*EXTRACTED MATERIAL*.
>>>
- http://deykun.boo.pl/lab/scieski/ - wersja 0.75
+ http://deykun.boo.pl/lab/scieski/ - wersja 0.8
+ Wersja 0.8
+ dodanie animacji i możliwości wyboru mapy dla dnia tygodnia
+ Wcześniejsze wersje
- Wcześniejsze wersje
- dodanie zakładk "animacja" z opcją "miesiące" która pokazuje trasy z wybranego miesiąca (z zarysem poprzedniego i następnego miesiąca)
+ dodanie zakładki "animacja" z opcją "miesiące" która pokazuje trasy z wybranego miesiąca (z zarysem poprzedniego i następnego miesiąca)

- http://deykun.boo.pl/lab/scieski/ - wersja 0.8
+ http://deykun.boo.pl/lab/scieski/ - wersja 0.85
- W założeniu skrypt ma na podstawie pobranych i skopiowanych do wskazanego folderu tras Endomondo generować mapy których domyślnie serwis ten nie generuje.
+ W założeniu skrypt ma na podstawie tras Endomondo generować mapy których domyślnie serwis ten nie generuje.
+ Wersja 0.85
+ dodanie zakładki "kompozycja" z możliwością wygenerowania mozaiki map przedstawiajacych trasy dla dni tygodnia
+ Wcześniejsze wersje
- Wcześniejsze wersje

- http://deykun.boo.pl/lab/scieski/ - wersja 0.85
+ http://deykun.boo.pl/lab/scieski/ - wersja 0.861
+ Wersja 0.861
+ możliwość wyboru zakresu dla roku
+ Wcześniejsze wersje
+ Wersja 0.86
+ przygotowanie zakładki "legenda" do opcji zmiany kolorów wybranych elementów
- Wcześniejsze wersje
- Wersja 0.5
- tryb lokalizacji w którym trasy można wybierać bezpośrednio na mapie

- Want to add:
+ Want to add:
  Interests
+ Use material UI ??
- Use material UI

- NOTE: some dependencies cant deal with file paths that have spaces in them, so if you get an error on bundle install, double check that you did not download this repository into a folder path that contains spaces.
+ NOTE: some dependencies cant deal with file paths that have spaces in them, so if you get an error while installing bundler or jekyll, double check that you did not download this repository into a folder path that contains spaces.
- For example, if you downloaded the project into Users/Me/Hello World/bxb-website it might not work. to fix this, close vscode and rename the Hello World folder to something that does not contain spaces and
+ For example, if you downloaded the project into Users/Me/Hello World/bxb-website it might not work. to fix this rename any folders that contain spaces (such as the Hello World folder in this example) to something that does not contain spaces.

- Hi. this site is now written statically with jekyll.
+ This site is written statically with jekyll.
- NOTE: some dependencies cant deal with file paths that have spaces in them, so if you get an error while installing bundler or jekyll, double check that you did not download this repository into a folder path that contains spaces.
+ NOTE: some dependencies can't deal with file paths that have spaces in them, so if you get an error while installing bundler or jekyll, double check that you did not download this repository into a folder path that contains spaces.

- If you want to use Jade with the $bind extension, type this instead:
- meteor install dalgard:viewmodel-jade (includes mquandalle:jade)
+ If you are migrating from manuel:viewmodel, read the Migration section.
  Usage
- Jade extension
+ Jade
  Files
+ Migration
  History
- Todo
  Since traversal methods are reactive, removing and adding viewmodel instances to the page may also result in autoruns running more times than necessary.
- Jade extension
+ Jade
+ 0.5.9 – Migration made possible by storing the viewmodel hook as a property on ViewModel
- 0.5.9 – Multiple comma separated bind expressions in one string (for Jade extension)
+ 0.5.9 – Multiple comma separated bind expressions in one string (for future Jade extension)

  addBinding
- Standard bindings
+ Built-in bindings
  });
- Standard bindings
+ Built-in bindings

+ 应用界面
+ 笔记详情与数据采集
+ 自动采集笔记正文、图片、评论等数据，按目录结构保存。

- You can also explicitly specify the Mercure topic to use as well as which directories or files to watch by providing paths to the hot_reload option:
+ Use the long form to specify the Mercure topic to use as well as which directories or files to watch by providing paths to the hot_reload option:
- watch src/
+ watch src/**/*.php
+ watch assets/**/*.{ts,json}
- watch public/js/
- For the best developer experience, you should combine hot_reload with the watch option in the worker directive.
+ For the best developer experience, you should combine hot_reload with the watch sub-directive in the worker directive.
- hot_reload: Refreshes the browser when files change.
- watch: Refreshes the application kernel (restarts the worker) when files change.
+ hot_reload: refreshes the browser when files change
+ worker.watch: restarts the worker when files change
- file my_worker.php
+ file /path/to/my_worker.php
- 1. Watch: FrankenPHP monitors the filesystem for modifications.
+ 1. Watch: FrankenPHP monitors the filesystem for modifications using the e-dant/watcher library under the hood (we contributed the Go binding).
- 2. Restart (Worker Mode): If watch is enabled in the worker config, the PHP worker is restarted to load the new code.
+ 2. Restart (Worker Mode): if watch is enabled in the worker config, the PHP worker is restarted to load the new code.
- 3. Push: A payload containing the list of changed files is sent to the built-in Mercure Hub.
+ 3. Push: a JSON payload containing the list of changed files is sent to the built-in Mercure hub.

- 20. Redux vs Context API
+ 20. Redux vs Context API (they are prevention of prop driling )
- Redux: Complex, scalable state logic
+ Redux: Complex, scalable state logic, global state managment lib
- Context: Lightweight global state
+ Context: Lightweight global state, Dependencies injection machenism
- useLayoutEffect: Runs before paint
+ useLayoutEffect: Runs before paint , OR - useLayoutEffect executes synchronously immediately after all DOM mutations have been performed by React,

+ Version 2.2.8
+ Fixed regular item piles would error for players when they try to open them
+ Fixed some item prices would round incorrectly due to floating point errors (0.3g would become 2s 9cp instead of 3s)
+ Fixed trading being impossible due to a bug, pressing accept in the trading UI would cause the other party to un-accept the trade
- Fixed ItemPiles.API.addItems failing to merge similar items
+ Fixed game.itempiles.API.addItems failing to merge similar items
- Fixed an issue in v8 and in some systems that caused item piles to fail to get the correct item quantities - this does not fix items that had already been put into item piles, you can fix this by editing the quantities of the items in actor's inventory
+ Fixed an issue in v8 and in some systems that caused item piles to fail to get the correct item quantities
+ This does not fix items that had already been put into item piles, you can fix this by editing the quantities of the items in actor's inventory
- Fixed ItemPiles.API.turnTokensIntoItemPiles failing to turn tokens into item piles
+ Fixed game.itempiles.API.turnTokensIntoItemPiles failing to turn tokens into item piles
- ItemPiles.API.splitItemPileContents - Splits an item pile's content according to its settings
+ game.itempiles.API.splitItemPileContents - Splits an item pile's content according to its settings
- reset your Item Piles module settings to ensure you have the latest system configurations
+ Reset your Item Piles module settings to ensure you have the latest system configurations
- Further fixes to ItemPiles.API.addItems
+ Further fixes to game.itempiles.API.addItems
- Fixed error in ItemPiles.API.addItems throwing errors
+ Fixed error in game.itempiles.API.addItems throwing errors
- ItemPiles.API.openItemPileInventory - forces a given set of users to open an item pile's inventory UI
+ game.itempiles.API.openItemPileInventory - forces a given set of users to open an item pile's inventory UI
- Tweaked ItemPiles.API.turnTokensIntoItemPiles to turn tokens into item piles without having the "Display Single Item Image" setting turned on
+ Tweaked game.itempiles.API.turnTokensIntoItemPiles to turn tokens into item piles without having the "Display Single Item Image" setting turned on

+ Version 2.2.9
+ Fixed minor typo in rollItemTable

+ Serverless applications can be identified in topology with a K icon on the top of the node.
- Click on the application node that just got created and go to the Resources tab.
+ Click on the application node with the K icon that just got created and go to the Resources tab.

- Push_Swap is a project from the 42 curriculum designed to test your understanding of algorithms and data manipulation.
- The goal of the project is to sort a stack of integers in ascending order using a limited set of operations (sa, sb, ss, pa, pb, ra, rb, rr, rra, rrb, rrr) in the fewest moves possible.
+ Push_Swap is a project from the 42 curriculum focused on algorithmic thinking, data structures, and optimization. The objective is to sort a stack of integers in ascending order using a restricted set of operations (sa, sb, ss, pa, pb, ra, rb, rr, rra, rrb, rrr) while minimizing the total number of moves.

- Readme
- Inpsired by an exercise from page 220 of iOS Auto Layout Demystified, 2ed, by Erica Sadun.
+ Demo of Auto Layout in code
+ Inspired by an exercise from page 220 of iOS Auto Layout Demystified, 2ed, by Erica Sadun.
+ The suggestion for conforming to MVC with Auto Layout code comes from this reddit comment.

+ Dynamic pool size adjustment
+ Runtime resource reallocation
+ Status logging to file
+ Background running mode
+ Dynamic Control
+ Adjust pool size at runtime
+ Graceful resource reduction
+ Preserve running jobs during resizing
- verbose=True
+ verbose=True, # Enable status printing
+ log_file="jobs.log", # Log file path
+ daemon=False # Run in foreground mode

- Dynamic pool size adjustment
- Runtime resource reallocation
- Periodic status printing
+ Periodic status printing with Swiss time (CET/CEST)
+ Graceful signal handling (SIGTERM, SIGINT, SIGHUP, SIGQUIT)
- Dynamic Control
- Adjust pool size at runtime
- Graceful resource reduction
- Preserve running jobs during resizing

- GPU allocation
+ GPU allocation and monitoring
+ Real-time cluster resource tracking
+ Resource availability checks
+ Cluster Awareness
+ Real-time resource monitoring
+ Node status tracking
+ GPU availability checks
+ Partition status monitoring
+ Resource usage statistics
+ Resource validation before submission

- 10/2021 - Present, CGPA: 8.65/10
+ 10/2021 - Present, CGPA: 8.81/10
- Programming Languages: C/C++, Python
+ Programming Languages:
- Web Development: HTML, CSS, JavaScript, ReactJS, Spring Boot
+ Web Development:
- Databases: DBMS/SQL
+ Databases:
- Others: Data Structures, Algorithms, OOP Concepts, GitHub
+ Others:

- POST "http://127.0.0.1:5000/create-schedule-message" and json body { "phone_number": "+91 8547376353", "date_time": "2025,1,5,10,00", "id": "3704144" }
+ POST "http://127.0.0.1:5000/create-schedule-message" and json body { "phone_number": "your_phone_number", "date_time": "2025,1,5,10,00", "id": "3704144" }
<<<
*PROBLEM TO SOLVE*. Copy range, inclusive: the line holding "OR - useLayoutEffect" to the line holding "game.itempiles.API.splitItemPileContents - Splits". Reproduce exactly those lines of the records above and no others.

*EXPECTED OUTPUT*.
+ useLayoutEffect: Runs before paint , OR - useLayoutEffect executes synchronously immediately after all DOM mutations have been performed by React,

+ Version 2.2.8
+ Fixed regular item piles would error for players when they try to open them
+ Fixed some item prices would round incorrectly due to floating point errors (0.3g would become 2s 9cp instead of 3s)
+ Fixed trading being impossible due to a bug, pressing accept in the trading UI would cause the other party to un-accept the trade
- Fixed ItemPiles.API.addItems failing to merge similar items
+ Fixed game.itempiles.API.addItems failing to merge similar items
- Fixed an issue in v8 and in some systems that caused item piles to fail to get the correct item quantities - this does not fix items that had already been put into item piles, you can fix this by editing the quantities of the items in actor's inventory
+ Fixed an issue in v8 and in some systems that caused item piles to fail to get the correct item quantities
+ This does not fix items that had already been put into item piles, you can fix this by editing the quantities of the items in actor's inventory
- Fixed ItemPiles.API.turnTokensIntoItemPiles failing to turn tokens into item piles
+ Fixed game.itempiles.API.turnTokensIntoItemPiles failing to turn tokens into item piles
- ItemPiles.API.splitItemPileContents - Splits an item pile's content according to its settings
+ game.itempiles.API.splitItemPileContents - Splits an item pile's content according to its settings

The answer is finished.